After these statements by Arjuna, the first chapter of the Bhagavad Gita concludes. The abovementioned statements by Arjuna indicate the struggle he faces in reclaiming his throne. Arjuna struggles to accept that, for him to reclaim the kingdom, he must fight and kill members of family. This struggle leads him to question the worth of the kingdom and his life, considering that he must kill his family and friends. Chapter 2 of the Bhagavad Gita begins with stating that Sri Krishna saw Arjuna filled with compassion, a troubled mind and teary eyes. The Bhagavad Gita continues the discourse between Arjuna and Sri Krishna, where Arjuna echoes his struggle with killing members of his family in statements such as ‘If they are killed, everything we enjoy will be tainted with blood’ (Gita 2:5).

In response to the points raised by Arjuna, Sri Krishna offers lessons on obligatory duty and morality. Some of the statements made by Sri Krishna that engage the points raised by Arjuna and contribute to understanding morality in the Bhagavad Gita are:

… While speaking learned words, you are mourning for what is not worthy of grief. Those who are wise lament neither for the living nor for the dead (Gita 2:11).

… the person who is not disturbed by happiness and distress and is steady in both is certainly eligible for liberation (Gita 2:15).

One who has taken birth is sure to die, and after death one is sure to take birth again. Therefore, in the unavoidable discharge of your duty, you should not lament (Gita 2:27).

All created beings are unmanifest in their beginning, manifest in their interim state, and unmanifest again when annihilated.
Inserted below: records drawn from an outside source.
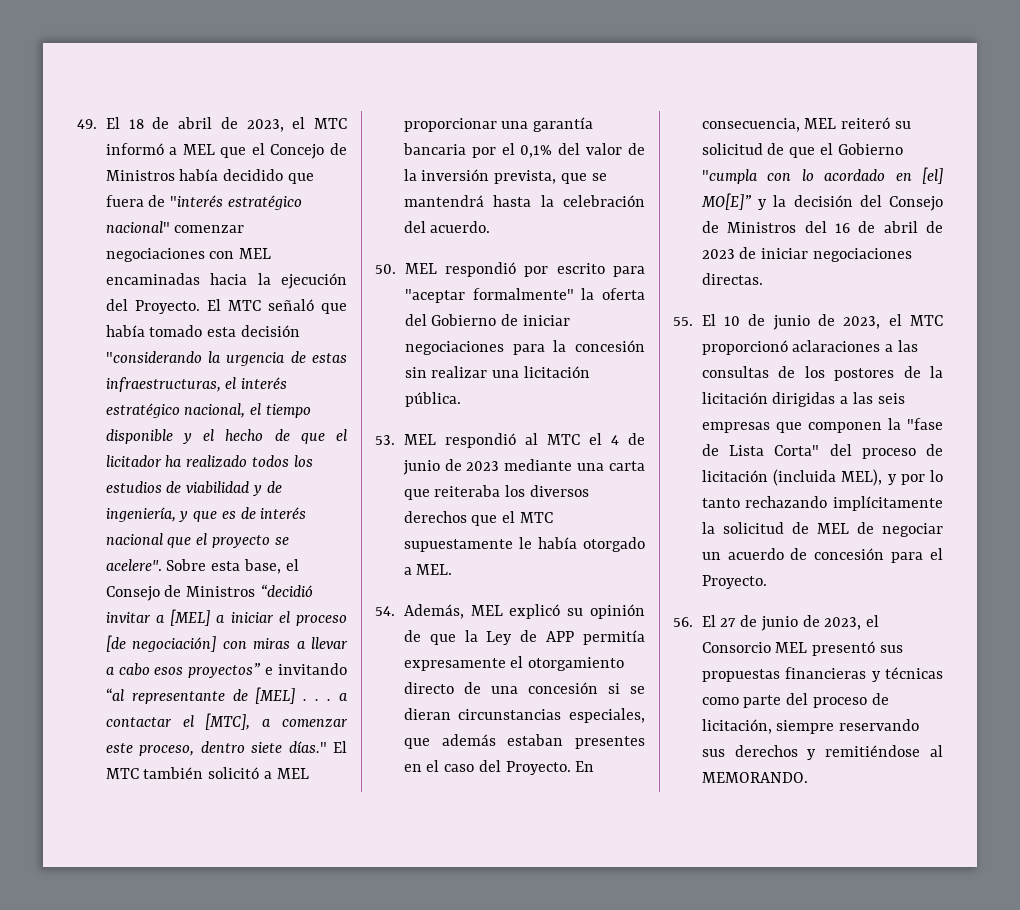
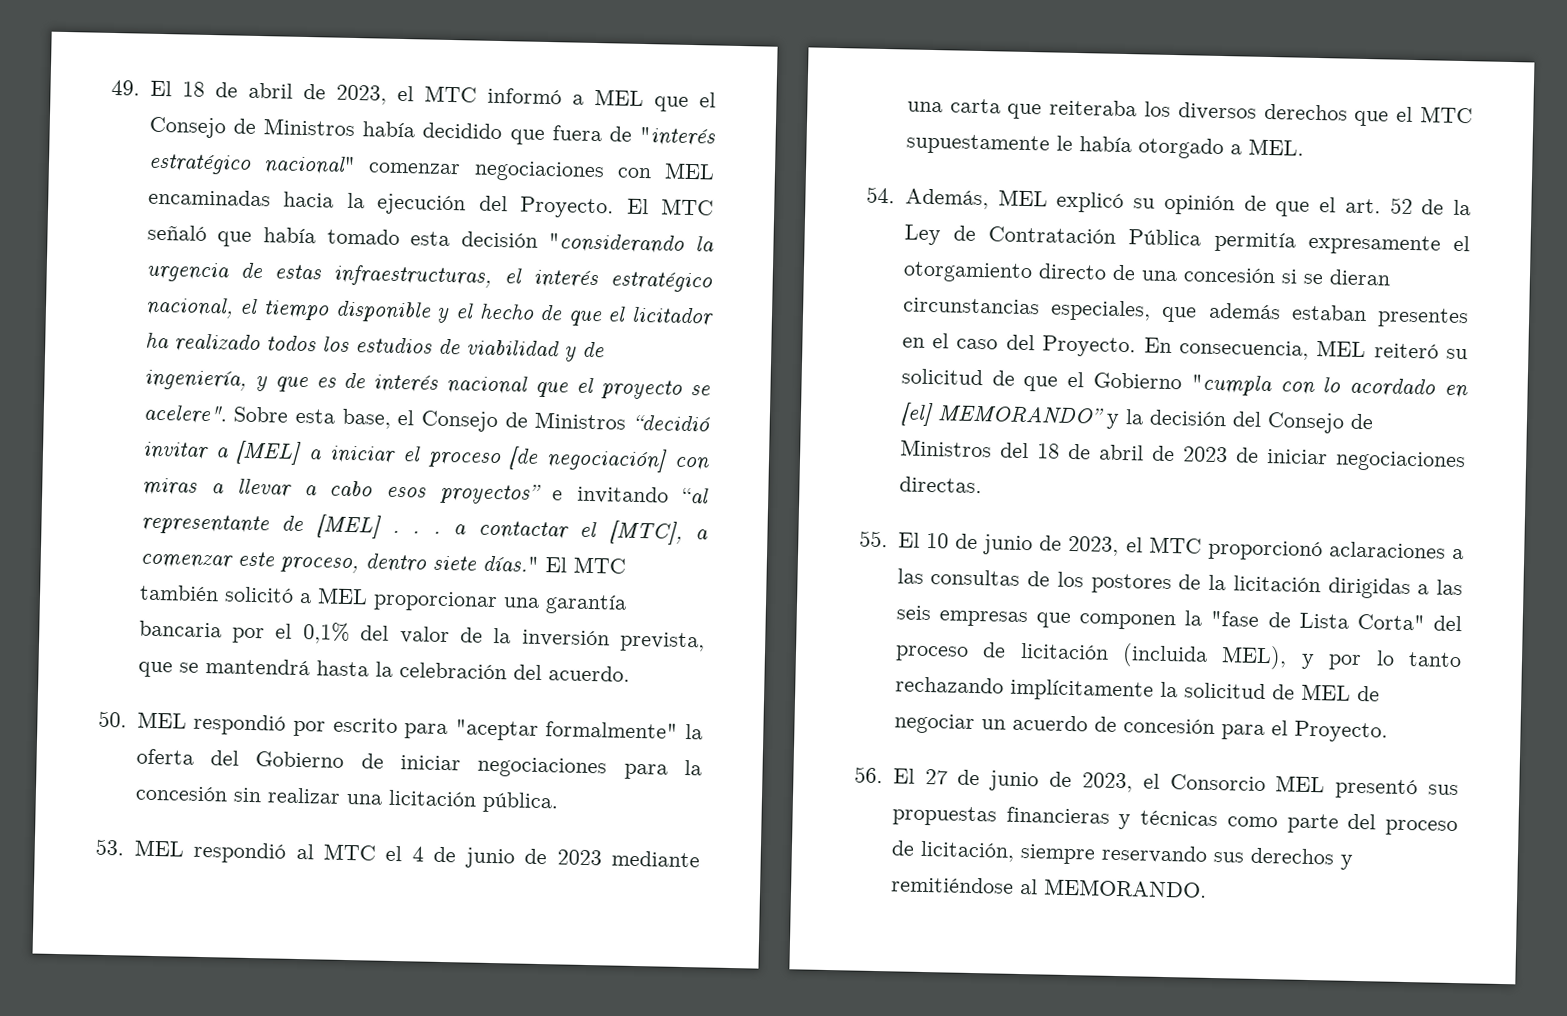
- 49. El 18 de abril de 2023, el MTC informó a MEL que el Concejo de Ministros había decidido que fuera de "interés estratégico nacional" comenzar negociaciones con MEL encaminadas hacia la ejecución del Proyecto.
+ 49. El 18 de abril de 2023, el MTC informó a MEL que el Consejo de Ministros había decidido que fuera de "interés estratégico nacional" comenzar negociaciones con MEL encaminadas hacia la ejecución del Proyecto.
- 54. Además, MEL explicó su opinión de que la Ley de APP permitía expresamente el otorgamiento directo de una concesión si se dieran circunstancias especiales, que además estaban presentes en el caso del Proyecto.
+ 54. Además, MEL explicó su opinión de que el art. 52 de la Ley de Contratación Pública permitía expresamente el otorgamiento directo de una concesión si se dieran circunstancias especiales, que además estaban presentes en el caso del Proyecto.
- En consecuencia, MEL reiteró su solicitud de que el Gobierno "cumpla con lo acordado en [el] MO[E]” y la decisión del Consejo de Ministros del 16 de abril de 2023 de iniciar negociaciones directas.
+ En consecuencia, MEL reiteró su solicitud de que el Gobierno "cumpla con lo acordado en [el] MEMORANDO” y la decisión del Consejo de Ministros del 18 de abril de 2023 de iniciar negociaciones directas.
So what need is there for lamentation? (Gita 2:28).

Considering your specific duty as a Ksatriya, you should know that there is no better engagement for you than fighting on religious principles; and so there is no need for hesitation (Gita 2:31).

If, however, you do not perform your religious duty of fighting, then you will certainly incur sins for neglecting your duties and thus lose your reputation as a fighter (Gita 2:33).
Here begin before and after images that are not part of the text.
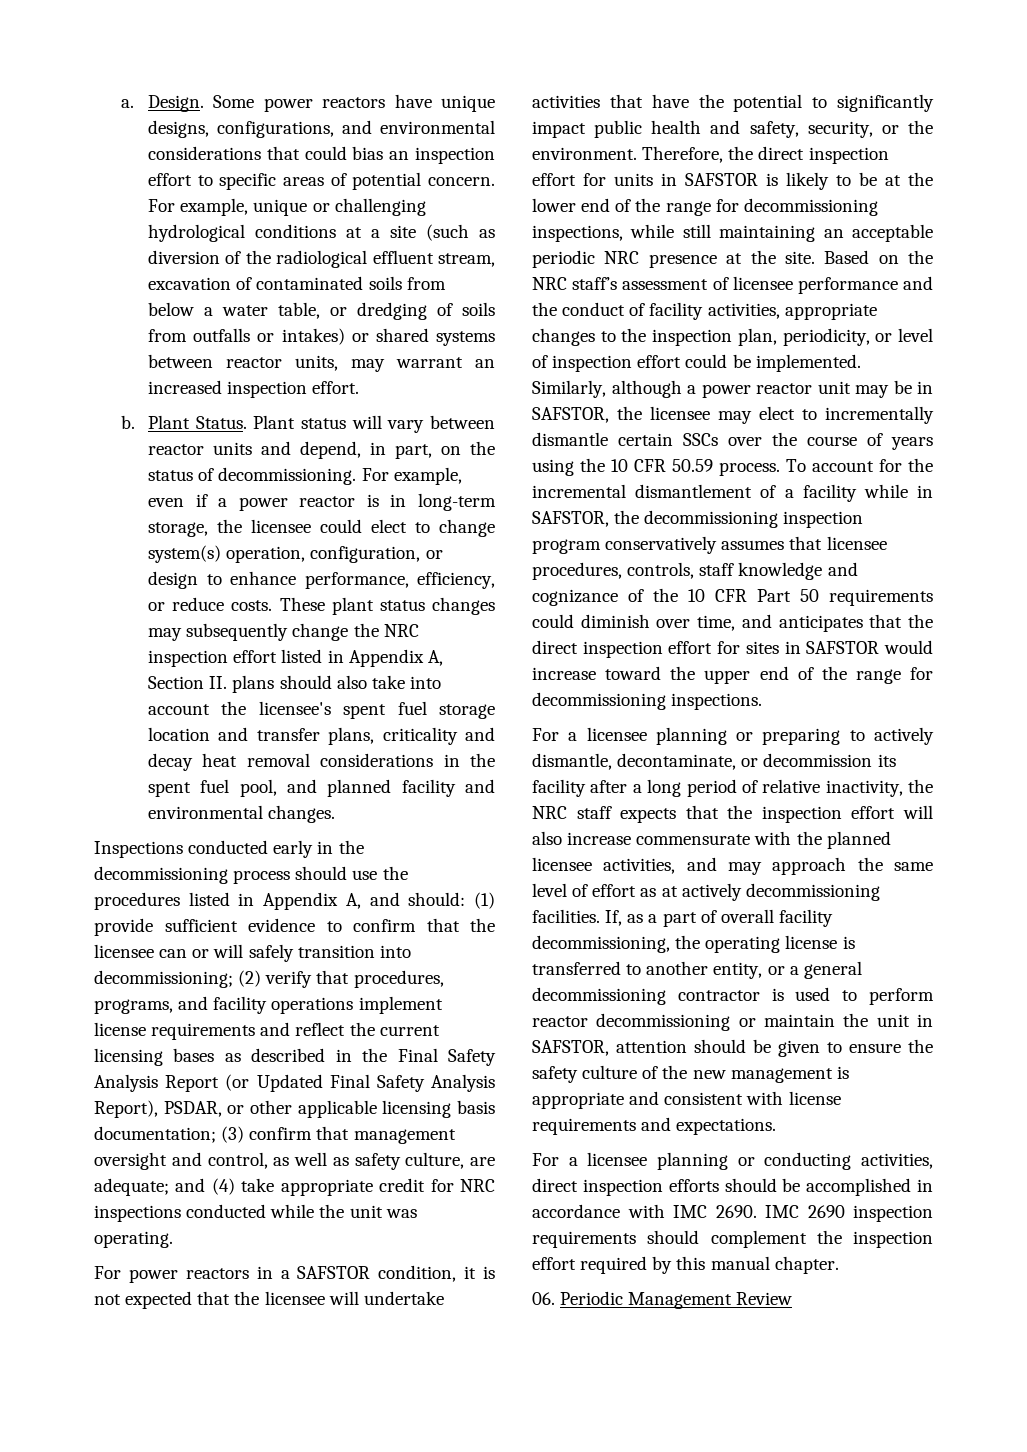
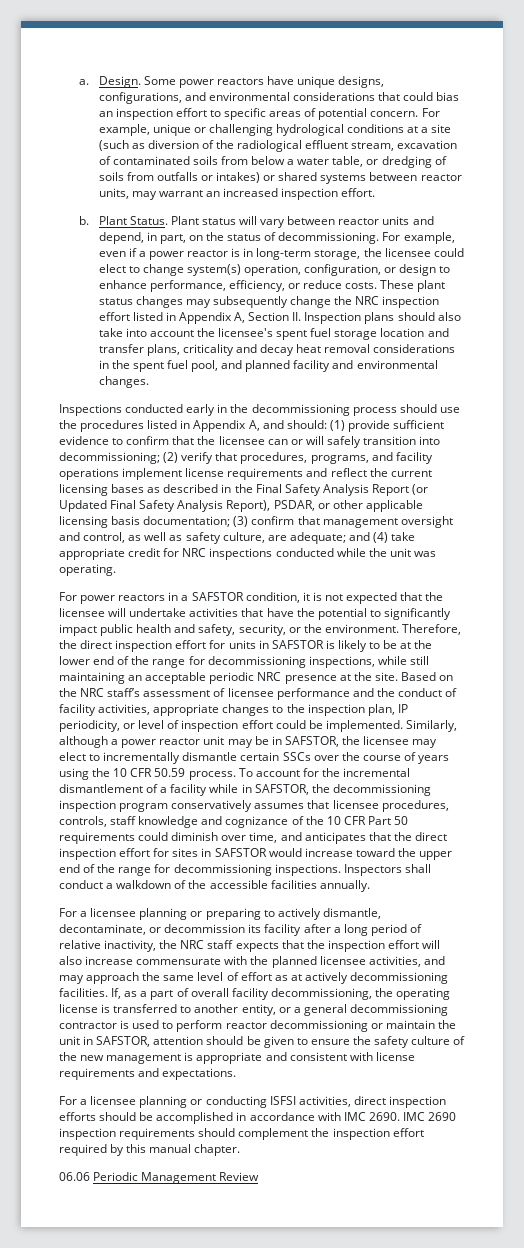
- These plant status changes may subsequently change the NRC inspection effort listed in Appendix A, Section II. plans should also take into account the licensee's spent fuel storage location and transfer plans, criticality and decay heat removal considerations in the spent fuel pool, and planned facility and environmental changes.
+ These plant status changes may subsequently change the NRC inspection effort listed in Appendix A, Section II. Inspection plans should also take into account the licensee's spent fuel storage location and transfer plans, criticality and decay heat removal considerations in the spent fuel pool, and planned facility and environmental changes.
- Based on the NRC staff’s assessment of licensee performance and the conduct of facility activities, appropriate changes to the inspection plan, periodicity, or level of inspection effort could be implemented.
+ Based on the NRC staff’s assessment of licensee performance and the conduct of facility activities, appropriate changes to the inspection plan, IP periodicity, or level of inspection effort could be implemented.
+ Inspectors shall conduct a walkdown of the accessible facilities annually.
- For a licensee planning or conducting activities, direct inspection efforts should be accomplished in accordance with IMC 2690.
+ For a licensee planning or conducting ISFSI activities, direct inspection efforts should be accomplished in accordance with IMC 2690.
- 06. Periodic Management Review
+ 06.06 Periodic Management Review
Do though fight for the sake of fighting, without considering happiness or distress, loss or gain, victory or defeat – and by so doing you shall never incur sin (Gita 2:38).
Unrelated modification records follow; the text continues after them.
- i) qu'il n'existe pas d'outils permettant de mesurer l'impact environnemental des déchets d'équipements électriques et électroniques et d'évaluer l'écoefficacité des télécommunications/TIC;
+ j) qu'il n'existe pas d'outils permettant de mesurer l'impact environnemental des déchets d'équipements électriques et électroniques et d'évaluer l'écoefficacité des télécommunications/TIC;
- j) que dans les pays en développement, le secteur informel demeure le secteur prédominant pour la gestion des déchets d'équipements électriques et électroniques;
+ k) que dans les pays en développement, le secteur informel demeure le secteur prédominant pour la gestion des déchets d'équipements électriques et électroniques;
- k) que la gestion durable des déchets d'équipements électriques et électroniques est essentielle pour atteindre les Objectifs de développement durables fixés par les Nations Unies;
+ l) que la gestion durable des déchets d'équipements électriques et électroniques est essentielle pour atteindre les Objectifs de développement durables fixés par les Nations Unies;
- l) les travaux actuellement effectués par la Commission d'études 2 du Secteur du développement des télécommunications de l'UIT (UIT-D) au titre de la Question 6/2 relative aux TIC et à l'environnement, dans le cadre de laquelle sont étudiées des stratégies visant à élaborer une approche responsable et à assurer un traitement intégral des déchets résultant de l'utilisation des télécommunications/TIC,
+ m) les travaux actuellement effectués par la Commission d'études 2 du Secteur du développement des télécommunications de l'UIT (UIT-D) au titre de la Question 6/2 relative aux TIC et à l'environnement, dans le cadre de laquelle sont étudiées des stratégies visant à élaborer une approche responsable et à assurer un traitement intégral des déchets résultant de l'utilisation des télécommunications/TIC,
You have a right to perform your prescribed duty, but you are not entitled to the fruits of action. Never consider yourself the cause of the results of your activities, and never be attached to not doing your duty. Perform your duty equipoised. O Arjuna, abandoning all attachment to success or failure … keep all abominable activities far distant by devotional service, and in that consciousness surrender unto the Lord. Those who want to enjoy the fruits of their work are misers (Gita 2:47–49).

The Bhagavad Gita follows the discussion between Arjuna and Sri Krishna where, as Arjuna raises concerns, Sri Krishna engages those concerns by encouraging Arjuna to perform his duty of fighting the battle. Srivastava et al. (2013) state:

Arjuna finally decides to fight the Kauravas. However, it was not because he didn’t like them for cheating him and his brothers. It was because that was the most logical course of action based on his Dharma [morality] that demanded that by fighting the Kauravas and defeating them, he would ensure that justice had been delivered. (p. 285)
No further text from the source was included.